---------- DATA SHOWN ----------

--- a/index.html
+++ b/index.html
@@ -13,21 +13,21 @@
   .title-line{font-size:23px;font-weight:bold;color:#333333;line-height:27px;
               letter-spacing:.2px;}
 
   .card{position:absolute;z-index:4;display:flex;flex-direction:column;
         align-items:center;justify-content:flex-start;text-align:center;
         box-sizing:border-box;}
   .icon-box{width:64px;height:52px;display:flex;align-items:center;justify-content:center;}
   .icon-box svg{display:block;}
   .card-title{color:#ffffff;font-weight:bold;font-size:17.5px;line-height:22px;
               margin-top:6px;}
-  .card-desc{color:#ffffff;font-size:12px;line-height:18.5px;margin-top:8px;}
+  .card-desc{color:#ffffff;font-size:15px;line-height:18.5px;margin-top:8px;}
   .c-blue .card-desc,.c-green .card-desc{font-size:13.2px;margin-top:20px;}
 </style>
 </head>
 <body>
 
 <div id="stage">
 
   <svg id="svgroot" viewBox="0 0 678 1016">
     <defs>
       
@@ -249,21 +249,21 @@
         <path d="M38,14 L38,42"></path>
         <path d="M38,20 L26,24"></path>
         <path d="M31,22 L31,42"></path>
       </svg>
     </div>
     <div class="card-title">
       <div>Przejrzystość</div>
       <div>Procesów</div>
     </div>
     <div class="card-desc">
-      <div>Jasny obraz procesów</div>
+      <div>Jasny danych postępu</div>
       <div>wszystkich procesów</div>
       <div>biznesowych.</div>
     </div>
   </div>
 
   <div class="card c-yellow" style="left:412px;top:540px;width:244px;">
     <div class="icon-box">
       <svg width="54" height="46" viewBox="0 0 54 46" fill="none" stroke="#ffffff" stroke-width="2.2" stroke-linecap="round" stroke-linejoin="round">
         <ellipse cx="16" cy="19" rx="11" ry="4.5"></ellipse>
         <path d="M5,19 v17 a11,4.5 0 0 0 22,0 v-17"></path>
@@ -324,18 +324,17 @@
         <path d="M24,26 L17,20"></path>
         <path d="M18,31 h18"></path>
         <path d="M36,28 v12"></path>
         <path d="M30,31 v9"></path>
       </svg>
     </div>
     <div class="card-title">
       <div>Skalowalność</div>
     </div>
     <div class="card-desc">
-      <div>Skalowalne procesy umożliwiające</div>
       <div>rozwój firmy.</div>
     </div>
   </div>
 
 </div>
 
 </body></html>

----------
---------- DATA SHOWN ----------

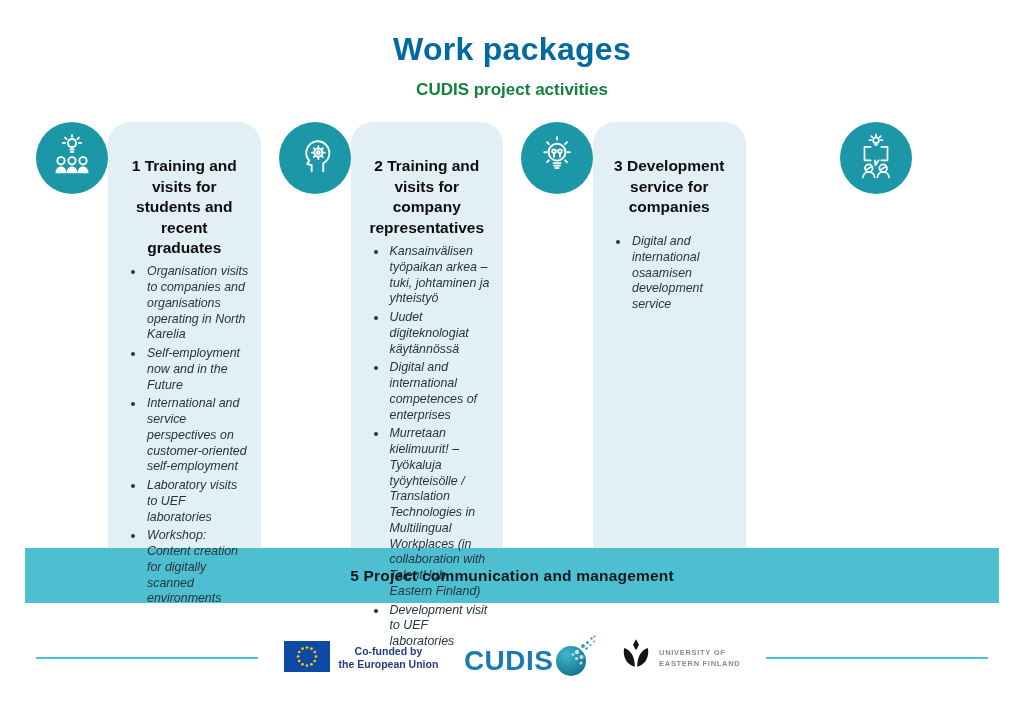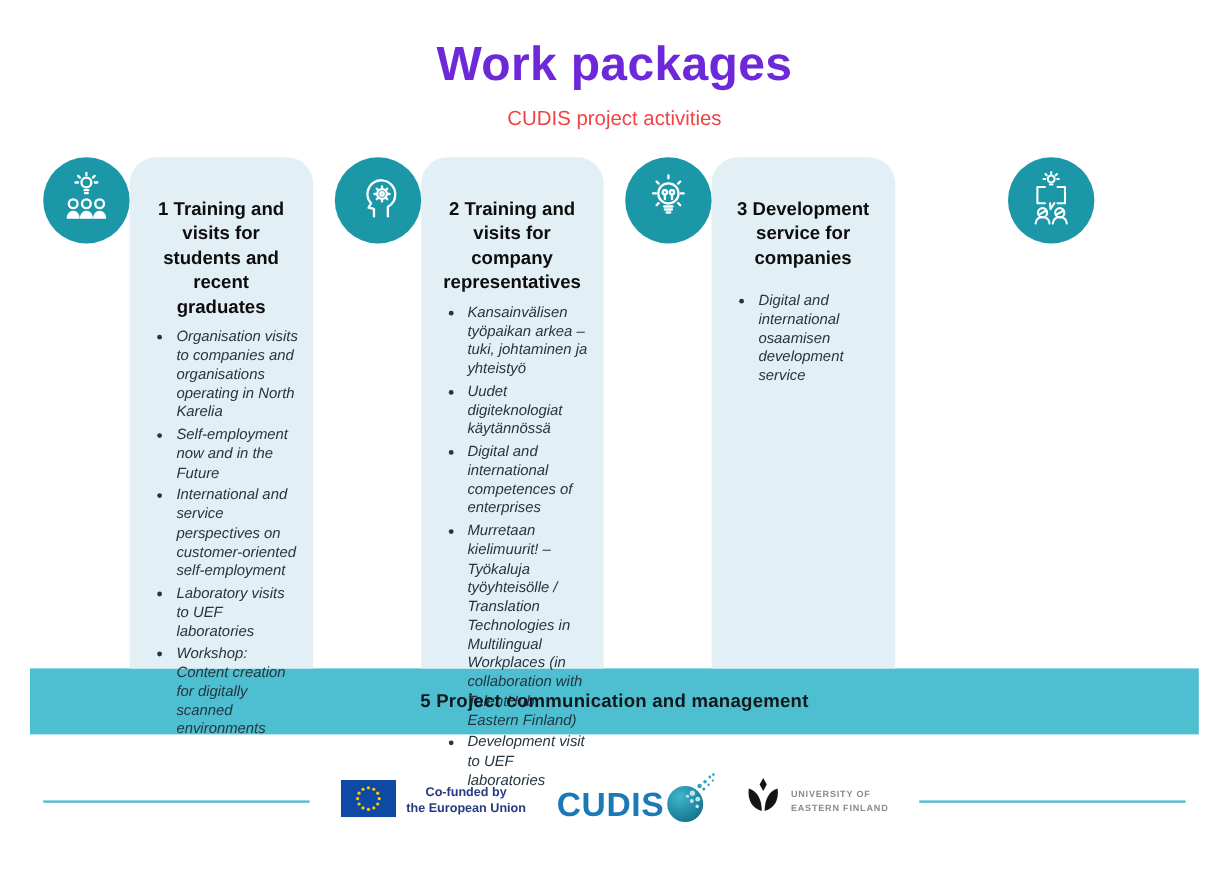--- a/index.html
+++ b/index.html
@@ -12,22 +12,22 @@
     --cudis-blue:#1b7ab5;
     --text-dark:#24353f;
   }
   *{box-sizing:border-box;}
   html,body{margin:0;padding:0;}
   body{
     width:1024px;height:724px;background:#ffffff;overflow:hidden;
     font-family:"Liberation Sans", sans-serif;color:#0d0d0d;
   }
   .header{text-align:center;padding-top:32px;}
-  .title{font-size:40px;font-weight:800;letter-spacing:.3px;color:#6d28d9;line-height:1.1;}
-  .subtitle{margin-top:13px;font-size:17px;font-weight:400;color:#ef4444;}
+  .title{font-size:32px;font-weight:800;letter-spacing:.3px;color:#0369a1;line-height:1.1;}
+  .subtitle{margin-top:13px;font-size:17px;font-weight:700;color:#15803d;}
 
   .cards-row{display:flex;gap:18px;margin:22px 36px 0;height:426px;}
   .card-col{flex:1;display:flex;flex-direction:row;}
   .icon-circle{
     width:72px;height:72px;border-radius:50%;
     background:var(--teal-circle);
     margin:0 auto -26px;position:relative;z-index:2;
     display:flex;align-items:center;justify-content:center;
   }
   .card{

----------
---------- DATA SHOWN ----------

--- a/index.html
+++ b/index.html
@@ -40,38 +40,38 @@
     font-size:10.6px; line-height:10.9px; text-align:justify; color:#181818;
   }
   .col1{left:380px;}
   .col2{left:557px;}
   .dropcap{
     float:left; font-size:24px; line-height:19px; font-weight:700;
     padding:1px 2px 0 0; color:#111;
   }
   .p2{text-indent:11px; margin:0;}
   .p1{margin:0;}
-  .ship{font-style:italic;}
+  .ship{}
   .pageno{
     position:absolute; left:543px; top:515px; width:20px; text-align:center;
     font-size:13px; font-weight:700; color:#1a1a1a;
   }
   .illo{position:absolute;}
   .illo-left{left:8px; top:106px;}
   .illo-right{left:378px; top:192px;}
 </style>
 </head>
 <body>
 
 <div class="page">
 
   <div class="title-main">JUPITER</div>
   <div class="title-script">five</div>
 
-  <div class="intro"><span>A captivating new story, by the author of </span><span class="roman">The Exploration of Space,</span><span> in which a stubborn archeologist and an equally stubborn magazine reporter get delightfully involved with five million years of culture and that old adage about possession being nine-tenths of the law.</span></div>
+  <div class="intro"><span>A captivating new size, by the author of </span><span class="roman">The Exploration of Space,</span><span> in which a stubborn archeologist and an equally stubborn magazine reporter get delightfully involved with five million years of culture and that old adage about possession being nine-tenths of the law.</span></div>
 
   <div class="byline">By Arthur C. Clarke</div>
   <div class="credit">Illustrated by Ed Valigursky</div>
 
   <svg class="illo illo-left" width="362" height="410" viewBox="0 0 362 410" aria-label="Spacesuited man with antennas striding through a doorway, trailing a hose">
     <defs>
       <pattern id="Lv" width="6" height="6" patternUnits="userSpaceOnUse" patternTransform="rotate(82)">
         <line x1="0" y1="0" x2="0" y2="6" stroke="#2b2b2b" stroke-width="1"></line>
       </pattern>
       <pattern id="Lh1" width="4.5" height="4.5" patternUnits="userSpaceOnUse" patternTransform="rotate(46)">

----------

● **THE TASK**: Show the lines where the word "subtitle" appears in the entries.

● **ANSWER SECTION**:
-  .subtitle{margin-top:13px;font-size:17px;font-weight:400;color:#ef4444;}
+  .subtitle{margin-top:13px;font-size:17px;font-weight:700;color:#15803d;}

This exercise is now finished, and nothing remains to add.